中国の長期国債市場の特色としては、基本的に償還されるまで保持されるケースが多いので、金融市場に流動性を加える(通貨の流通量を上げる)効果があるとされる。今回の試みでは「中国の当局としては、不動産やインフラへの投資によって経済成長を加速するというモデルから脱却しようとしている。これまでのモデルは、結局のところ、地方政府が負債を抱えてバブルを拡大させるだけ結果となった」。

たとえば、この試みを肯定的にとらえているのが、香港に拠点をおくCSPIのジェイムソン・ツァオで、「いま中国はその投資構造を変える決定的な時点にある」と述べている。「国際的基準で比較すれば、中国にはまだ国債発行を続ける余地がある。可能性としては、これから5年から10年の間に、政府は数兆元の国債発行をして、国内の投資を刺激することができるだろう」と語っている。

いっぽう、国債発行にかかわっていながら、中国人民銀行は、長期国債の集中的な売買が生じることについて警告している。大量の国債が売買されるなかで、地方の銀行などが激しい金利の変動についていけずに、巨額の負債を抱え込むリスクを生み出す。その結果、急激なインフレとFRBの金利引き上げに翻弄された、アメリカのシリコンバレー銀行が破綻したような危険が生まれるというわけだ。
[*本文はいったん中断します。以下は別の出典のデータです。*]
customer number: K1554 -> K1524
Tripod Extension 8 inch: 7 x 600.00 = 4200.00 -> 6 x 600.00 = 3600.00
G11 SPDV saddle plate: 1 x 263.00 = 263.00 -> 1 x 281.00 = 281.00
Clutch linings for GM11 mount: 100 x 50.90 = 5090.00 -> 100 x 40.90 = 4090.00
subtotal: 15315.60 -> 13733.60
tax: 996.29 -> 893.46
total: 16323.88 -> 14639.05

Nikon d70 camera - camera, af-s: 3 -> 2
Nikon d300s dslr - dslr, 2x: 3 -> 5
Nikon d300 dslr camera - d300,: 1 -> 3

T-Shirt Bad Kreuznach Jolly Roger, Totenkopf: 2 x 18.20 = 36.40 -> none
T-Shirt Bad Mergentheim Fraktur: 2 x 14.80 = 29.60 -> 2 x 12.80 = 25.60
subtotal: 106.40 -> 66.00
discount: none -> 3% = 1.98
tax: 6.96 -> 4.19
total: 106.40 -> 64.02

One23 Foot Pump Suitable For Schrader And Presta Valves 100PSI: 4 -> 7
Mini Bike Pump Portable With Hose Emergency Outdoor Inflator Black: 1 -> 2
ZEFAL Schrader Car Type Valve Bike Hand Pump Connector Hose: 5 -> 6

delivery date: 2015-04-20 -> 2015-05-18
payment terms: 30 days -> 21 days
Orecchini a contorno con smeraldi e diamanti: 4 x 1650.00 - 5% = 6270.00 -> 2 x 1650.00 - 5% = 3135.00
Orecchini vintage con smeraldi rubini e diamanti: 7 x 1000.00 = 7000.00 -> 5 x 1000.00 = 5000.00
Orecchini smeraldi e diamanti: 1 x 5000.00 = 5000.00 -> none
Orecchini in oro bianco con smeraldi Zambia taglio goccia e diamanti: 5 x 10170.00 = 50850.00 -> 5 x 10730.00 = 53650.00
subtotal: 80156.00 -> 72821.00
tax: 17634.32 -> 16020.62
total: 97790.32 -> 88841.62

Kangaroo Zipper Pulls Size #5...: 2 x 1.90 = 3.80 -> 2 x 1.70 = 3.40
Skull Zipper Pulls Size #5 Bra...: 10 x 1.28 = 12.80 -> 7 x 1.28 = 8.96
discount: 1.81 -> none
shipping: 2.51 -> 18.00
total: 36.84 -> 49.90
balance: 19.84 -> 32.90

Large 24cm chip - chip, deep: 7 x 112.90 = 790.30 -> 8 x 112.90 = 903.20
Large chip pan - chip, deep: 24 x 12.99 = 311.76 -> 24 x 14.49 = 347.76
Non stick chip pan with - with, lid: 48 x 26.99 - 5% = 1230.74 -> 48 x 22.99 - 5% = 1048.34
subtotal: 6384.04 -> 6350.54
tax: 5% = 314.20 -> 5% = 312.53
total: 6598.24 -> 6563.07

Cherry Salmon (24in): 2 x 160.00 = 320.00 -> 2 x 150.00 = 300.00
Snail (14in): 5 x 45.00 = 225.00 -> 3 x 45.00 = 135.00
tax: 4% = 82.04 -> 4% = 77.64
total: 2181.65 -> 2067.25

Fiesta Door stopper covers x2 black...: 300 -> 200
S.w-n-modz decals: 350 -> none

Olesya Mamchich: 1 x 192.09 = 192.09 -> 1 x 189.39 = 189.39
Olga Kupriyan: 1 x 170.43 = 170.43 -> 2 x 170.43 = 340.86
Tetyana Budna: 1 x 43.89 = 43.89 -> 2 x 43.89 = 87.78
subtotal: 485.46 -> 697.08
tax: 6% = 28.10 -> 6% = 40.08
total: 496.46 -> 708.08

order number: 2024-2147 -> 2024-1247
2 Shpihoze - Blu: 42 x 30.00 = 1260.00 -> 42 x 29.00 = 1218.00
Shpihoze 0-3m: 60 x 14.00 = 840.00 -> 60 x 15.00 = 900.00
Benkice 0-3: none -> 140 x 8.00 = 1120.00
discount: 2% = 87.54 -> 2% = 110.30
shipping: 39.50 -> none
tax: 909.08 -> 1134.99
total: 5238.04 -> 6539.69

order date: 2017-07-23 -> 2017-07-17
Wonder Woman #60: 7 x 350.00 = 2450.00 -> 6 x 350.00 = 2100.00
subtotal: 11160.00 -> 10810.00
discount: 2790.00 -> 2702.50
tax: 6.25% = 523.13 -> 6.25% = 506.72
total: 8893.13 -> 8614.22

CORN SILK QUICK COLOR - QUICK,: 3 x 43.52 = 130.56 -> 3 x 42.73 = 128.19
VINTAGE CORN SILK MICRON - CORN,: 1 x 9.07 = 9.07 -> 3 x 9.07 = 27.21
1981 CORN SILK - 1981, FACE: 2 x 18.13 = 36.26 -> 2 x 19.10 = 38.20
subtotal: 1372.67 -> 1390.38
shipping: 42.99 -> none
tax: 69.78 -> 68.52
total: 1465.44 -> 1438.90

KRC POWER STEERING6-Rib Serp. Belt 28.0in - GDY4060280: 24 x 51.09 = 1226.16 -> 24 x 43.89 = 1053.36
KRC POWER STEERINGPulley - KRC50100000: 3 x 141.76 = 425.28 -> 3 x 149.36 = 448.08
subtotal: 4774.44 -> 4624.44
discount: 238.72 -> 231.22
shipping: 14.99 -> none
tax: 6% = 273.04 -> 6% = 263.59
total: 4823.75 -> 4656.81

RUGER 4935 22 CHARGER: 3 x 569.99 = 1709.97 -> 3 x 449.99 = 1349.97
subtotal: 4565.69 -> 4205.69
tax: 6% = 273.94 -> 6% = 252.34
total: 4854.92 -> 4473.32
こうした国債発行の限界という問題や、債権市場の激しい変動という問題も大きいかもしれないが、わたしはむしろ膨大な金額の国債を発行し、財政支出によってバブル崩壊後の経済を立て直そうとするやり方が、本当に有効なのかについて気になる。それは当面は何らかの効果を生むのは分かっているが、潜在的に予想以上の負債が存在した場合、巨額な財政支出はあっという間にその負債を埋めるのに吸い込まれてしまう。

日本の場合、バブル崩壊後に繰り返し経済計画という名前の財政巨額支出が繰り返されたが、結局、「失われた30年」になっていったのは、こうした潜在的な、あるいはバブル崩壊後にずるずると新たに生じる負債が、刺激策としての財政支出を吸い込んでしまったからである。それは、たとえば、ゼネコン、子ゼネコン、孫ゼネコンのような重層的な構造をもっている産業の場合に典型的に表れた。

親である巨大ゼネコンは、政治力をつかって財政支出による仕事をとってくるが、それはほとんどが子会社、孫会社に丸投げされる。ただし、それは親ゼネコンが生き残るための利ザヤをとった残りの金額で回されるので、子会社、孫会社は赤字を覚悟で引き受ける。そうしないと、次の仕事が来ないからだ。なかなか景気が回復されないなかで、このパターンが繰り返された結果、地方の子会社や孫会社の多くが次々に倒産して、生き残ったのは親会社だけだったということになる。

これと類似の現象だが、バランスシート不況の恐るべき魔力で、景気が回復してきても、バランスシートに多くの不良債権を抱えた銀行は、新しい投資やプランに向かうことができない。なんとか不良債権を処理しつつ存続はしているのだが、経済が回復するのには貢献できない。そのうちにまた不況が来ると、こらえきれずに破綻してしまう。このバターンが日本では繰り返されたが、中国の場合はどこまで回避できるだろうか。

こうした蟻地獄から抜けだすには公的な機関が銀行の負債を購入していくしかないのだが、中国の場合はあまりこのプロセスが進んでいないという。積極的に見える経済政策は採用されやすいが、後ろ向きに見える負債および不良債権買取策は、消極的に見えてしまい、独裁国家では注目されないのかもしれない。あるいは、それが分かっていても、中国の場合には負債が大きすぎて、部分的な買い取りなどでは解決がつかないのかもしれない。